**Exercise directions**
Locate the line that contains "1 | 2 | uint16". Copy it and every following line through the end of the records, exactly, and include nothing else.

**Source data**
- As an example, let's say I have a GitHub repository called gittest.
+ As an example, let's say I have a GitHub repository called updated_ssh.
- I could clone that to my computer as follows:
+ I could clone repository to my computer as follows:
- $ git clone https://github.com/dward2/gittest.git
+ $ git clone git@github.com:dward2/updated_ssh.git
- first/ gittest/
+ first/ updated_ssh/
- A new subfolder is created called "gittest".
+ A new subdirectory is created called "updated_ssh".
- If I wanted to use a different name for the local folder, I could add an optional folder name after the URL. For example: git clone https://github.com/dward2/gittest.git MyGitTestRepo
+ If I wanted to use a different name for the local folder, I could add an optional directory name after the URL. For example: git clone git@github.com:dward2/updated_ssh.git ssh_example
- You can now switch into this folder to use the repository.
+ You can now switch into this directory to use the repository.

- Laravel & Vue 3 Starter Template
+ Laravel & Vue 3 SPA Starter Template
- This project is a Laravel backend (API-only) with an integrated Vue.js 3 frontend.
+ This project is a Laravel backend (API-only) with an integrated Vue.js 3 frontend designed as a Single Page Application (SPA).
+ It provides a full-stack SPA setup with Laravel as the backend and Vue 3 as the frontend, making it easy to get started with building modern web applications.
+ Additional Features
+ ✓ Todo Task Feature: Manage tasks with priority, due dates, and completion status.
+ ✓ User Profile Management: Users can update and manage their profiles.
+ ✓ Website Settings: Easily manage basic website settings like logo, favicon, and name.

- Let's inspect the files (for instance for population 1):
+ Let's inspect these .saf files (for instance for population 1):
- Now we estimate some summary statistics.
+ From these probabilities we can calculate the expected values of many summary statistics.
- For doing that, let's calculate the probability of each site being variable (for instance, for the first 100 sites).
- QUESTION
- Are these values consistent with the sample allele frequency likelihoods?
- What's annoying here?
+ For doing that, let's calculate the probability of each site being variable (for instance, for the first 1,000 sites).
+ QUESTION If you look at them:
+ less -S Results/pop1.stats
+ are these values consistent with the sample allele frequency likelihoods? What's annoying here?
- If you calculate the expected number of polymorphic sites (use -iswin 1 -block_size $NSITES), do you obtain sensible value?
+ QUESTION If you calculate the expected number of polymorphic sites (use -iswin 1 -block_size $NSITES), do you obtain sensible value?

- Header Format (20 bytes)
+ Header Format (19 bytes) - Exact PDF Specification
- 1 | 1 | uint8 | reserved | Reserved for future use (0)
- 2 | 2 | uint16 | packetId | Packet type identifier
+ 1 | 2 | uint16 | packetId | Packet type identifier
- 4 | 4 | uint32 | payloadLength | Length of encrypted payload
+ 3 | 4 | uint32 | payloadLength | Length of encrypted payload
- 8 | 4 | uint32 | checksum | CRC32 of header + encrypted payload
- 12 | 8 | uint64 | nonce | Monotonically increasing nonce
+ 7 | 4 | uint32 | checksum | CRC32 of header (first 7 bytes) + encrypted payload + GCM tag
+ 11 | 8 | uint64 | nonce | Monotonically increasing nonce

**Response**
+ 1 | 2 | uint16 | packetId | Packet type identifier
- 4 | 4 | uint32 | payloadLength | Length of encrypted payload
+ 3 | 4 | uint32 | payloadLength | Length of encrypted payload
- 8 | 4 | uint32 | checksum | CRC32 of header + encrypted payload
- 12 | 8 | uint64 | nonce | Monotonically increasing nonce
+ 7 | 4 | uint32 | checksum | CRC32 of header (first 7 bytes) + encrypted payload + GCM tag
+ 11 | 8 | uint64 | nonce | Monotonically increasing nonce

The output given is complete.